The Court finds no bad faith in the instant case. Though not addressed in this case, the Court is not unmindful that the Debtor’s original position regarding its qualification as a “family farmer” under 11 U.S.C. § 101(18)(A) appears to show a legal judgment concerning a rather obvious legal issue. Even so, the Court does not find that the error was purposeful. As the Court noted in In re Bird, 80 B.R. 861, 864 (Bankr.W.D.Mich.1987), “The Court feels it is inappropriate to now penalize the Debtors as a result of their attorney’s neglect.” Thus, the Court will grant Debtor’s Motion to Convert to Chapter 11.

Grower has also filed a Renewed Motion to Dismiss on the basis that Debtor has failed to timely file a plan under § 1221, and that there has been no timely confirmation hearing pursuant to § 1224. The Court finds it unreasonable to have expected the Debtor to incur unnecessary administrative expenses to pursue a plan under Chapter 12 when the only alternatives pending this Court’s decision were a dismissal or granting debtor’s conversion to Chapter 11. However, this Court agrees with Grower to the extent that it would like to see a speedy resolution to this matter, and that the Debtor should not be rewarded for his error. This Court will thus deny Grower’s Renewed Motion to Dismiss, but set a deadline for the proposed Chapter 11 plan and disclosure statement from the Debtor of forty (40) days after the date of this Order.

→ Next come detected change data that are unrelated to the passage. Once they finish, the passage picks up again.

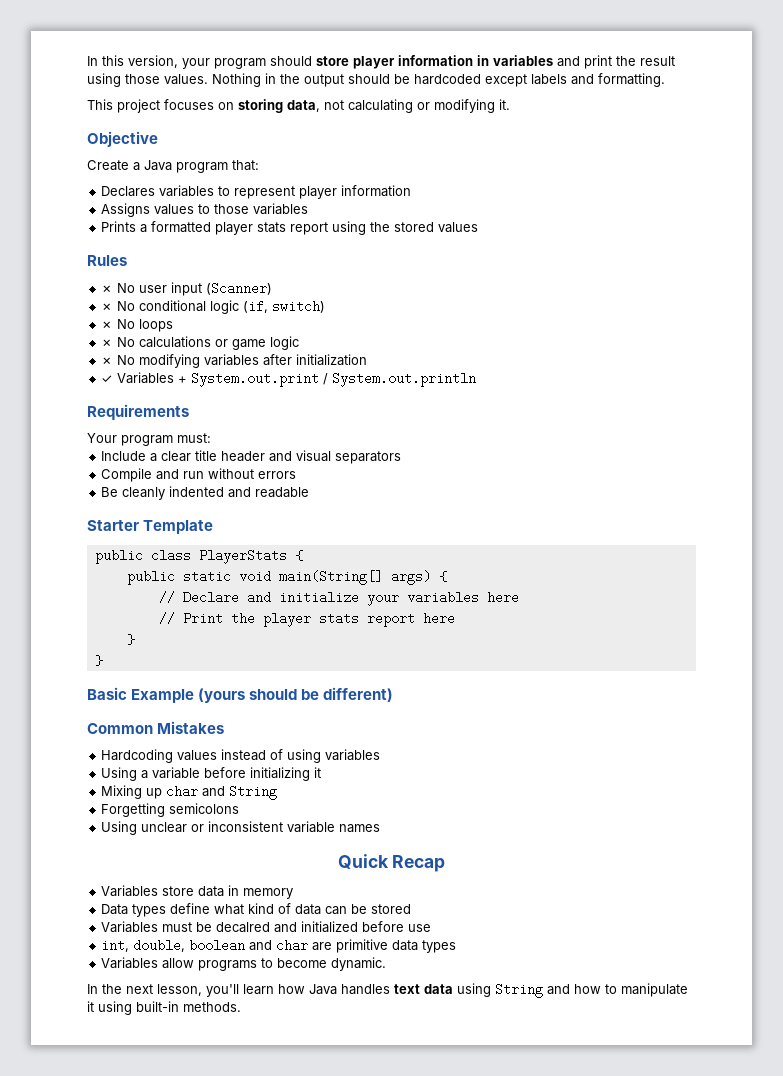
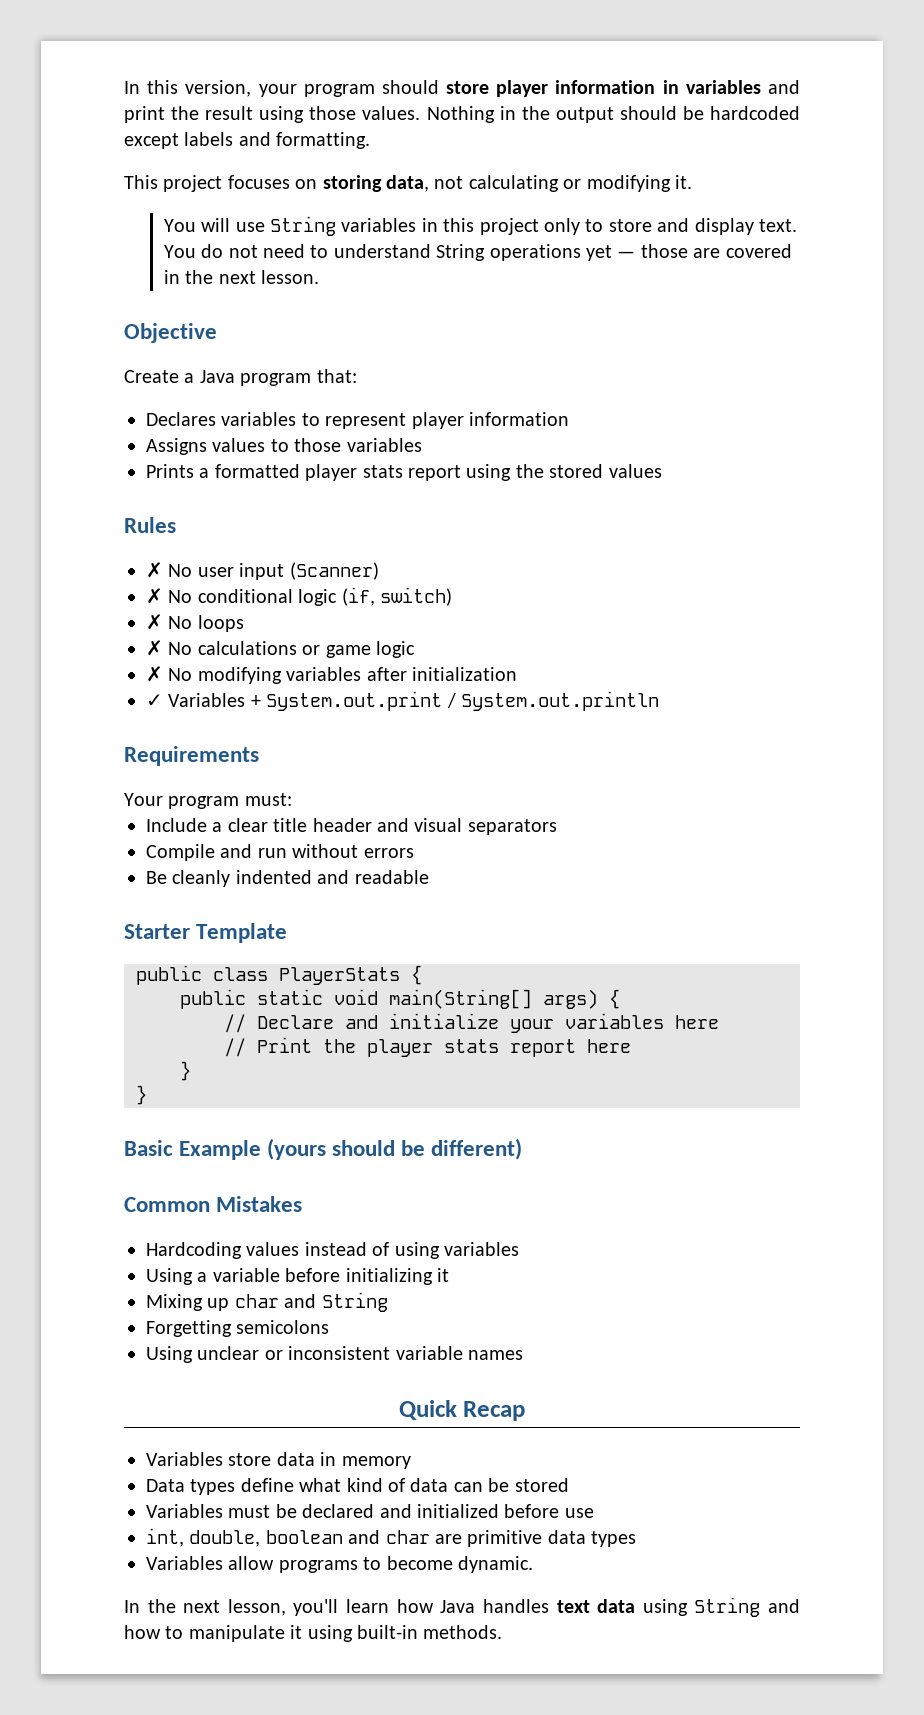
+ You will use String variables in this project only to store and display text. You do not need to understand String operations yet — those are covered in the next lesson.
- Variables must be decalred and initialized before use
+ Variables must be declared and initialized before use

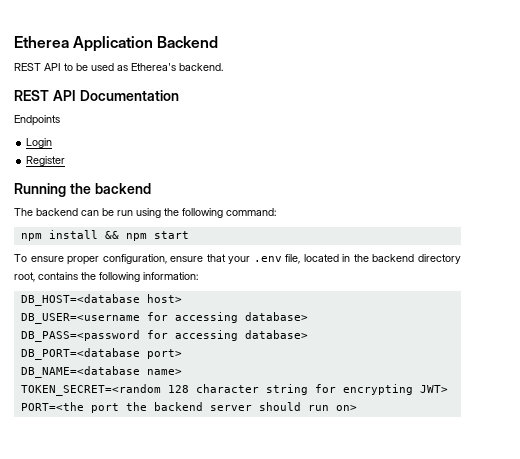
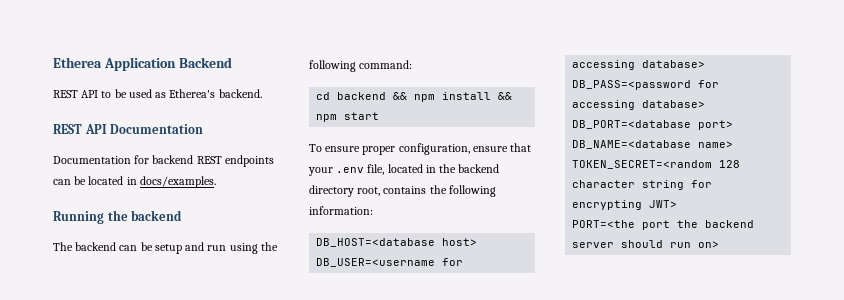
- Endpoints
- Login
- Register
+ Documentation for backend REST endpoints can be located in docs/examples.
- The backend can be run using the following command:
+ The backend can be setup and run using the following command:
- npm install && npm start
+ cd backend && npm install && npm start

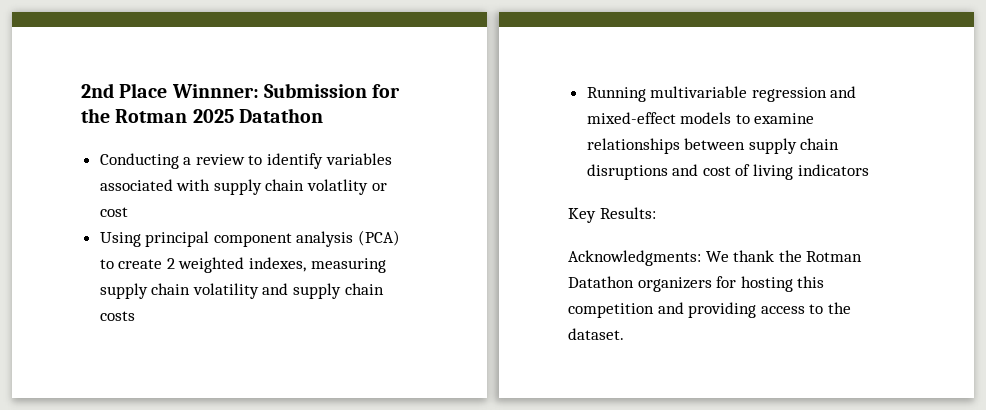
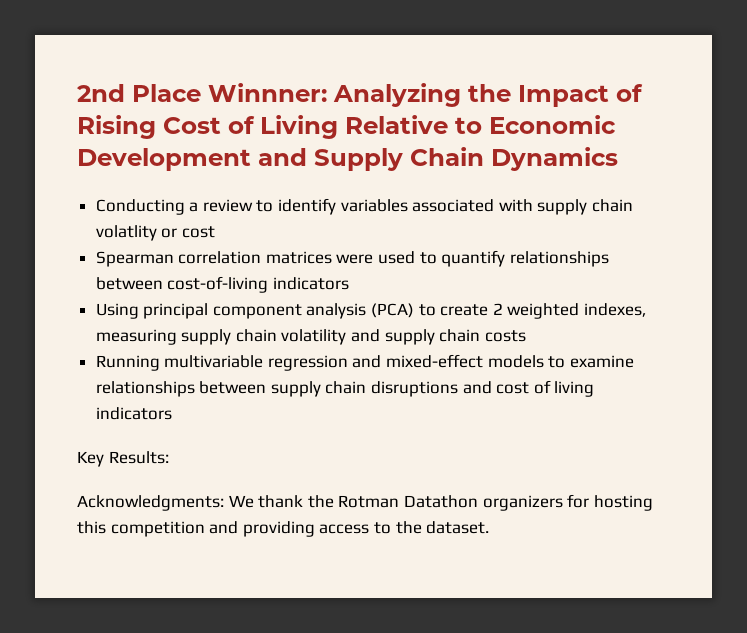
- 2nd Place Winnner: Submission for the Rotman 2025 Datathon
+ 2nd Place Winnner: Analyzing the Impact of Rising Cost of Living Relative to Economic Development and Supply Chain Dynamics
+ Spearman correlation matrices were used to quantify relationships between cost-of-living indicators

In reaching the conclusions found herein, the Court has considered all of the evidence, exhibits and arguments of counsel, regardless of whether or not they are specifically referred to in this opinion.

Accordingly, it is

ORDERED that the Motion for Conversion to Chapter 11 be, and is hereby, GRANTED.

It is further ORDERED that the Motion to Dismiss of Grower Service Corporation be, and is hereby, DENIED.

It is further ORDERED that the Renewed Motion to Dismiss of Grower Service Corporation be, and is hereby, DENIED.

It is further ORDERED that Debtor file a Chapter 11 plan and disclosure statement within forty (40) days of the filing of this Order.